Our collaborative approach ensures faster development of effective treatments, and ultimately better treatments and a higher likelihood of cures for patients. Together, we will find a cure.

BIG trials anticipate the future

BIG trials anticipate the future, collecting biospecimens for translational research to help us identify the treatments most suited to each individual patient. Translational research is conducted using biological samples (such as tumour tissue or blood) collected in the context of BIG trials from patients who have consented to their use, either for specific projects, or for yet undefined future research. The collected biological samples are maintained in qualified biorepositories, which in general are independent from the partners involved in running a specific clinical trial. At a specific point in time, these samples – as well as clinical and other data collected over the course of a trial – are made available to scientists from around the world, both from within and outside of the BIG network.

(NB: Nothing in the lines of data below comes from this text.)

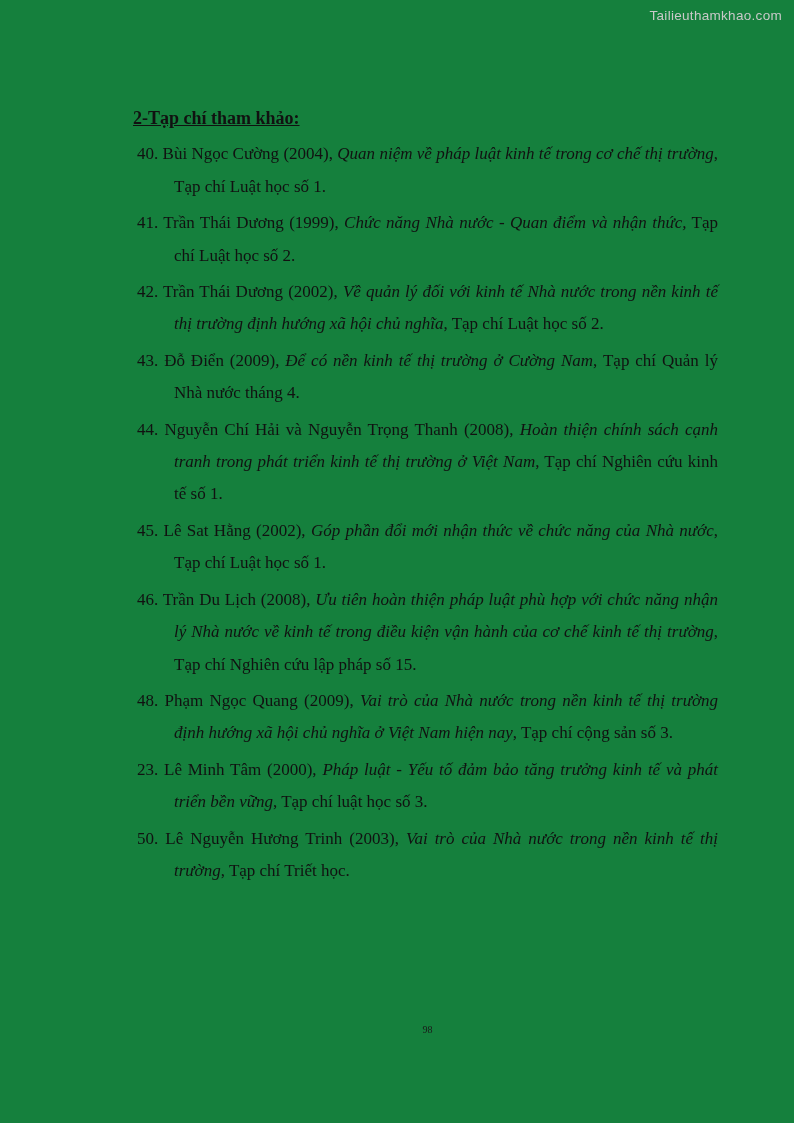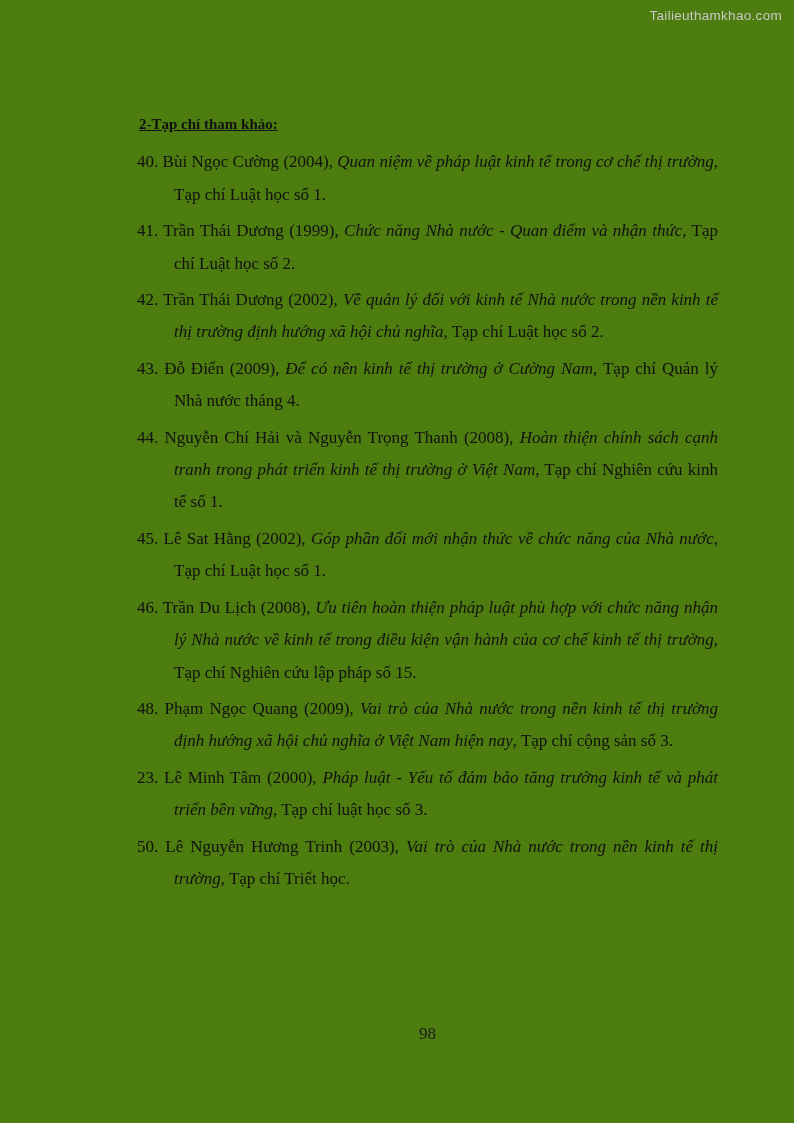--- a/index.html
+++ b/index.html
@@ -8,7 +8,7 @@
     width: 794px;
     height: 1123px;
     margin: 0 auto;
-    background: #4d7c0f;
+    background: #15803d;
     font-family: "Liberation Serif", serif;
     color: #111111;
     overflow: hidden;

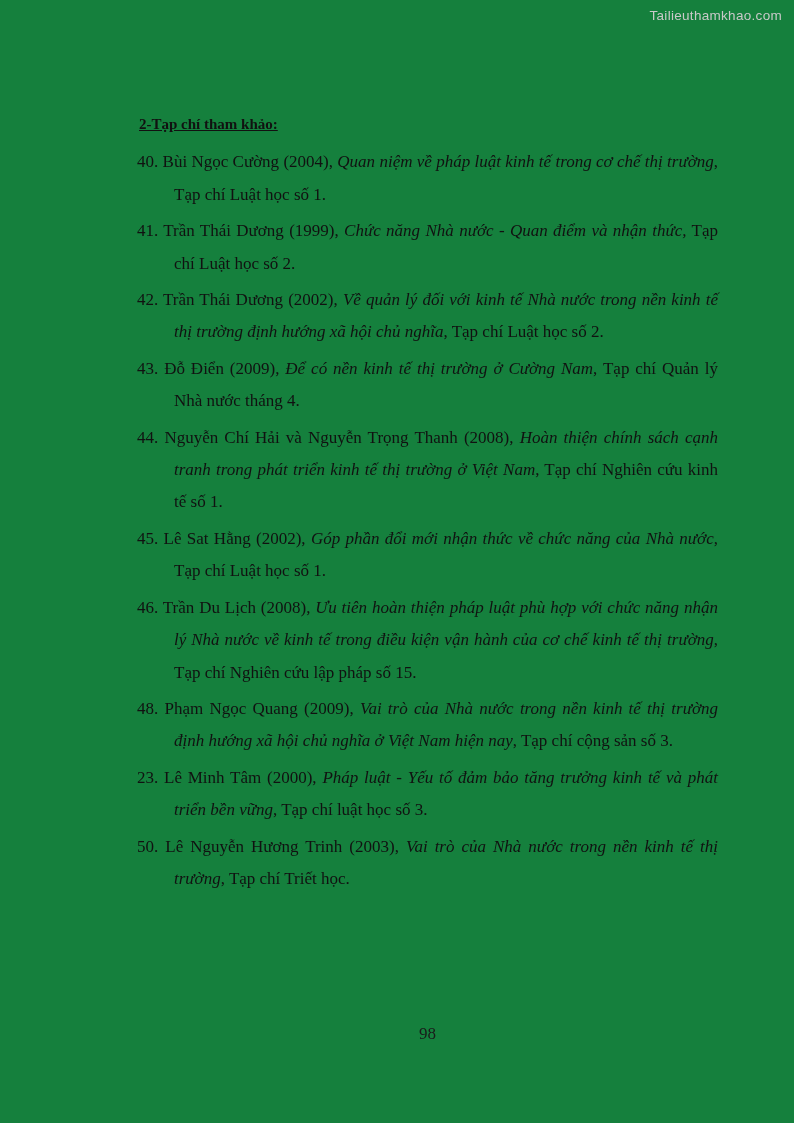--- a/index.html
+++ b/index.html
@@ -31,10 +31,10 @@
     line-height: 32.4px;
   }
   .section-title {
-    font-size: 15px;
+    font-size: 18px;
     font-weight: bold;
     text-decoration: underline;
-    margin: 6px;
+    margin: 0;
     padding: 0;
   }
   .ref-list { margin: 0; padding: 0; }

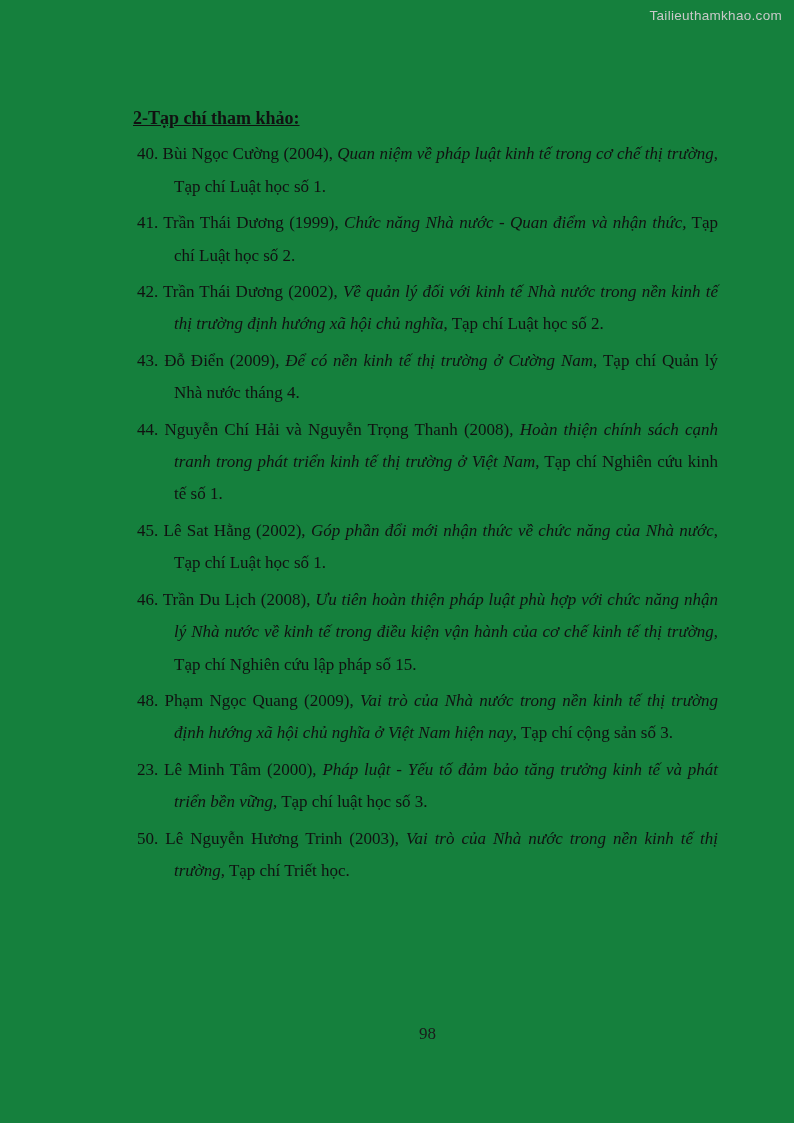--- a/index.html
+++ b/index.html
@@ -51,7 +51,7 @@
     left: 133px;
     width: 589px;
     text-align: center;
-    font-size: 17px;
+    font-size: 10px;
     color: #1a1a1a;
   }
 </style>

All translational research project proposals are carefully reviewed and prioritised by qualified experts and are approved by the steering committees of the respective trials. This process ensures the best use of precious biological materials and gives the best hope for rapid discoveries that can lead to better treatments for individual patients.

The BIG Biomaterials Inventory was created with support from the Breast Cancer Research Foundation (BCRF) / University of Michigan and aims to provide a detailed summary of which materials have been collected for translational research purposes in the context of BIG clinical trials. The inventory therefore serves as a resource for researchers who may wish to access such samples.